By 1900, first- and second-generation immigrants made up 70% of New Bedford’s population, and 33% of the city’s foreign-born residents were French Canadian. In 1912 alone, more than 12,241 French Canadian immigrants moved to New Bedford, helping to swell the city’s population to more than 96,000 people. In the late 19th century, most French-speaking Catholics attended Sacred Heart Church, a considerable distance from the North End where many French Canadians worked in textile mills and lived in three-decker tenements.
In 1895, the newly-formed parish of St. Anthony of Padua met in North Union Hall, a block away from the current location of the church. The following year, the parish built a new wood-frame church, a three-story brick rectory, and a grammar school, followed two years later by a convent to house the school’s ordained teachers. Simultaneously, the parish began to raise funds for a substantial stone cathedral, and construction began in 1903.
On the afternoon of September 20, 1904, a loud rumble and cloud of dust filled the air at the building site. A fifty-foot high masonry wall had collapsed, killing two workers, Gilbert Tremblay and Joseph Rondeau, and injuring five others. The architect, Joseph Venne of Montreal, arrived two days later to inspect the damage, but was unable to determine a cause of the failure. Construction continued under the supervision of Fall River architect and French Canadian immigrant Louis G. Destremps, and the church was dedicated in November 1912.

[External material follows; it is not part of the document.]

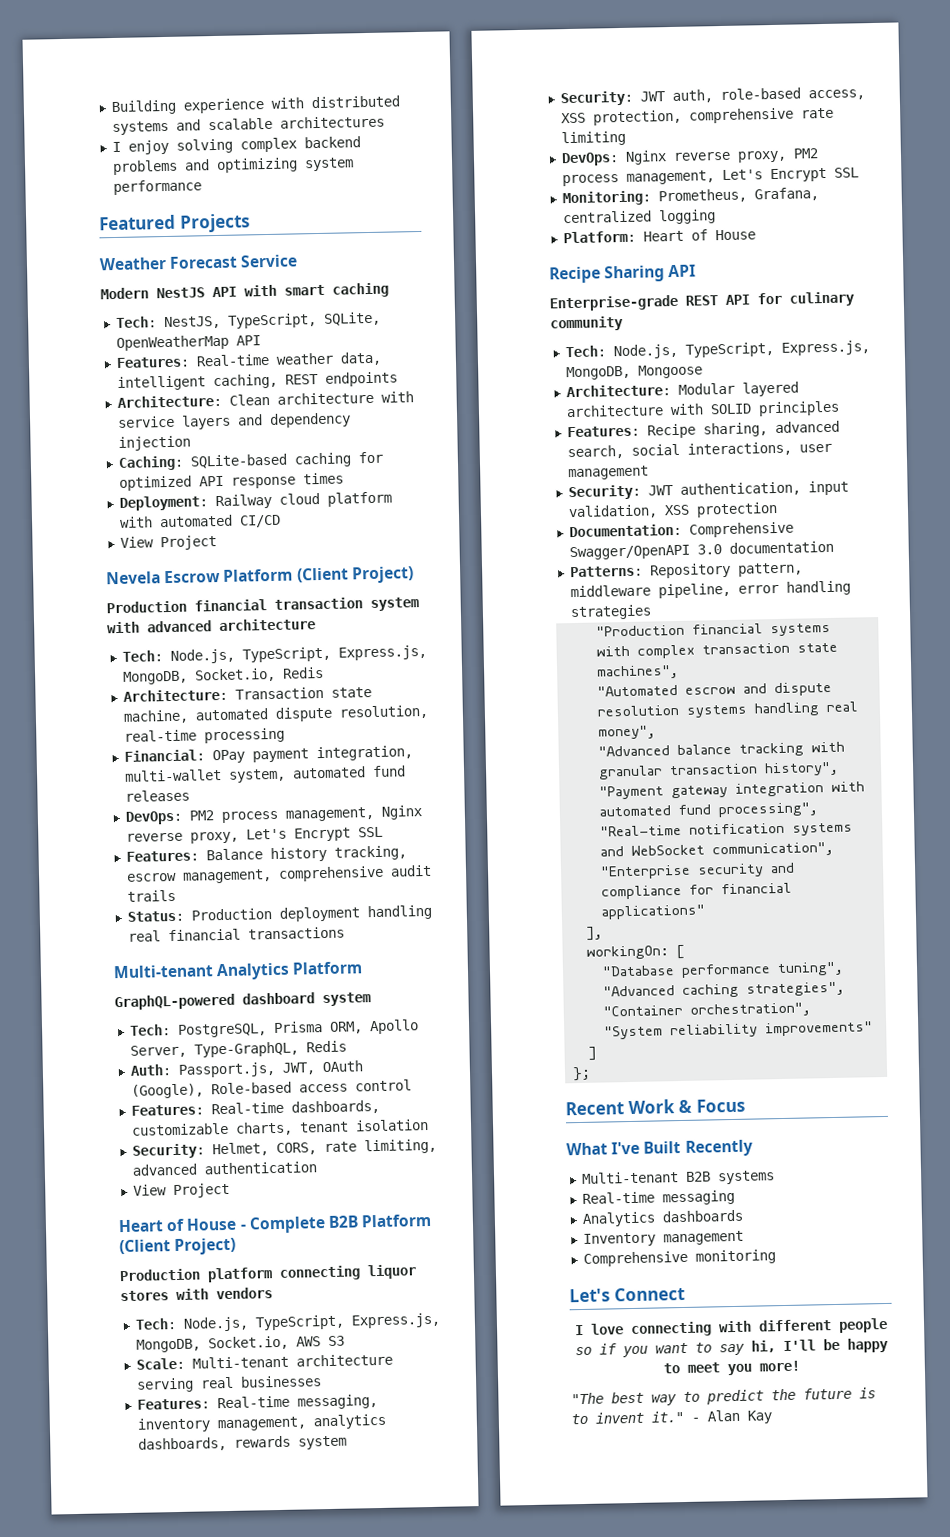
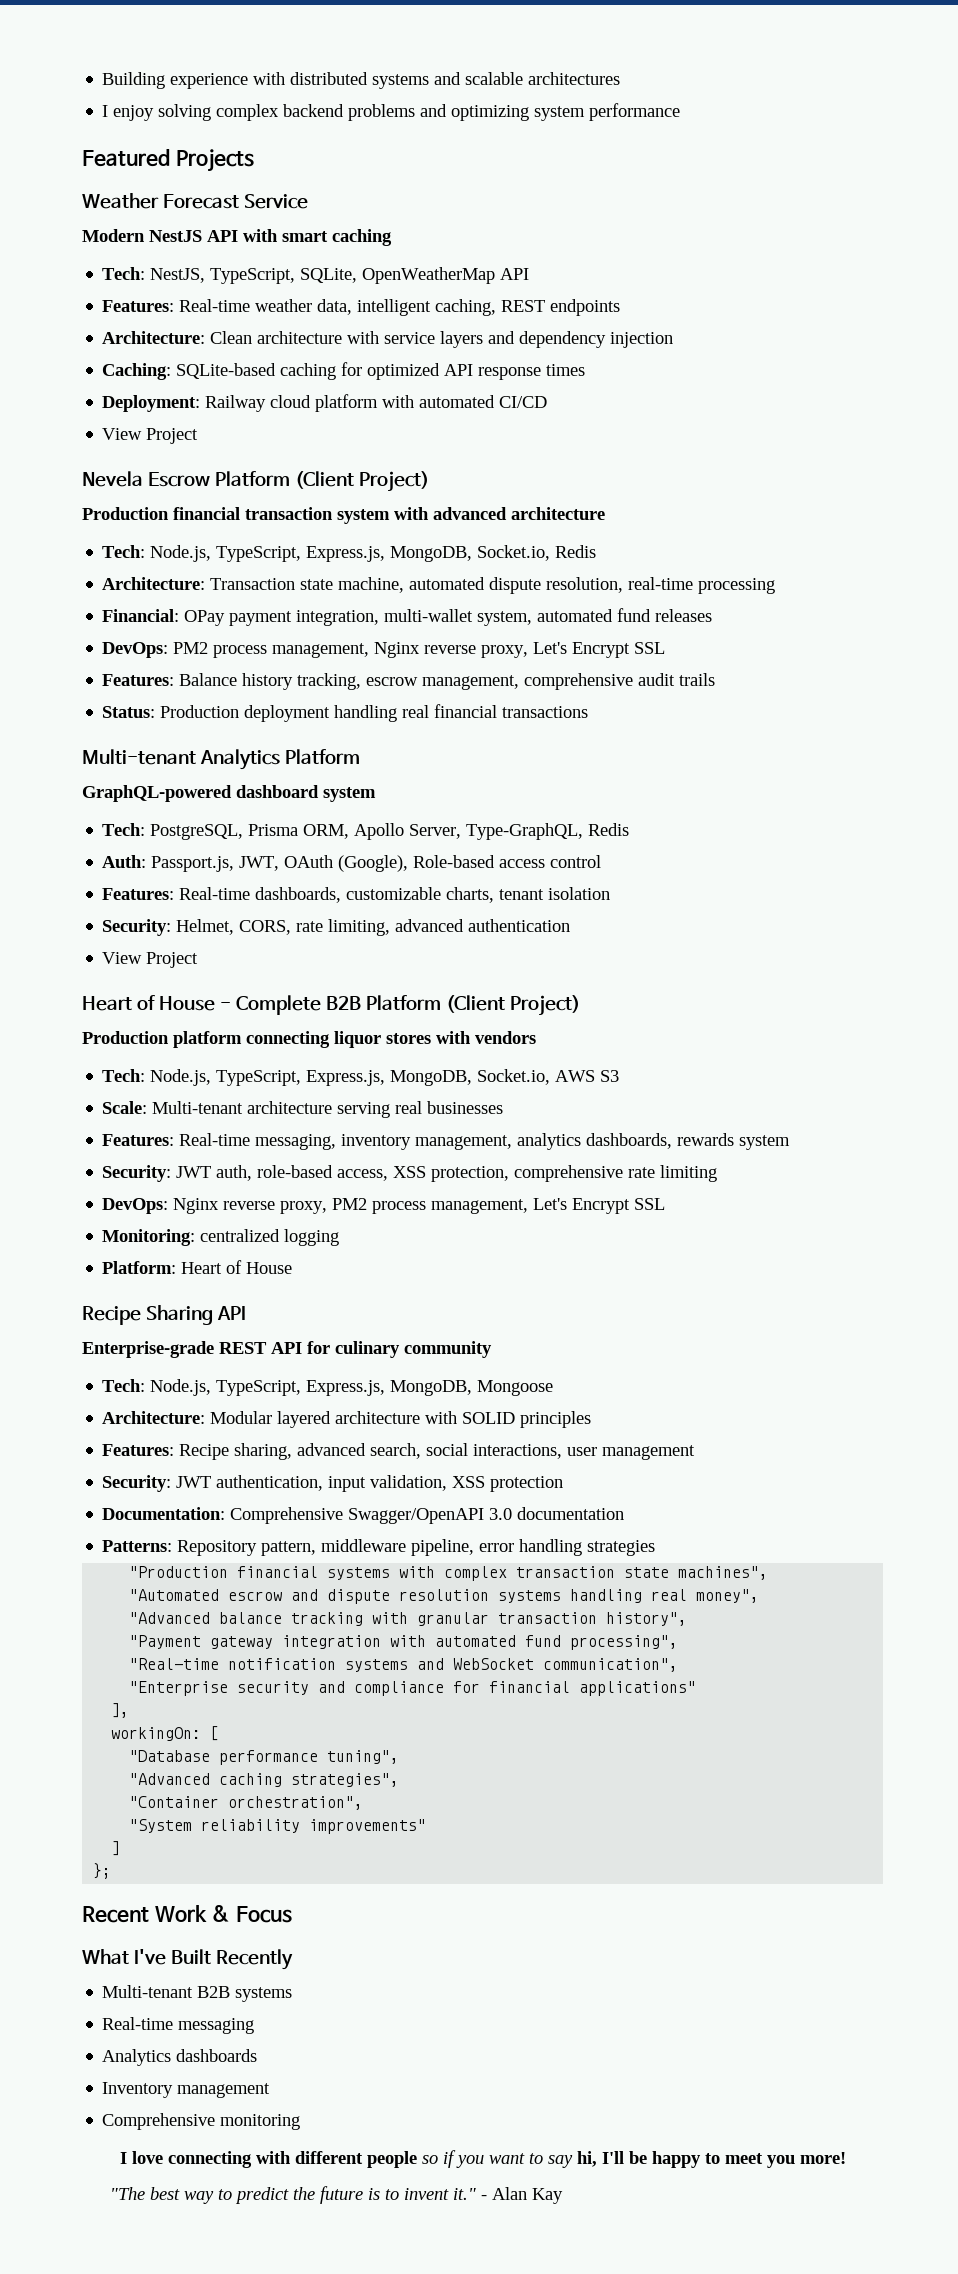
- Monitoring: Prometheus, Grafana, centralized logging
+ Monitoring: centralized logging
- Let's Connect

When parishioners passed through the massive front doors, they left behind the soot of the city and entered a sanctuary of divine beauty. 5,500 electric light bulbs—still a novelty in 1912—illuminated a 65-foot high vaulted ceiling. The rows of pews could accommodate 1,840 worshippers, watched over by thirty-two sculpted angels by Italian artist Giovanni Castagnoli. The Great Vision of Saint Anthony, a grouping of sculptures by Castagnoli, soars sixty feet behind the main altar, and 117 stained glass windows surround worshippers, including a triptych window of 370 square feet. Outside, the main steeple rises 256 feet and is visible from most parts of the city.
Reflecting the demographics of its parishioners, St. Anthony’s first three pastors were born in Quebec, and the first six were of French Canadian descent. Today, St. Anthony’s offers a weekly mass in Spanish, serving its parishioners from Central America, the most recent group of immigrants seeking a better life in New Bedford.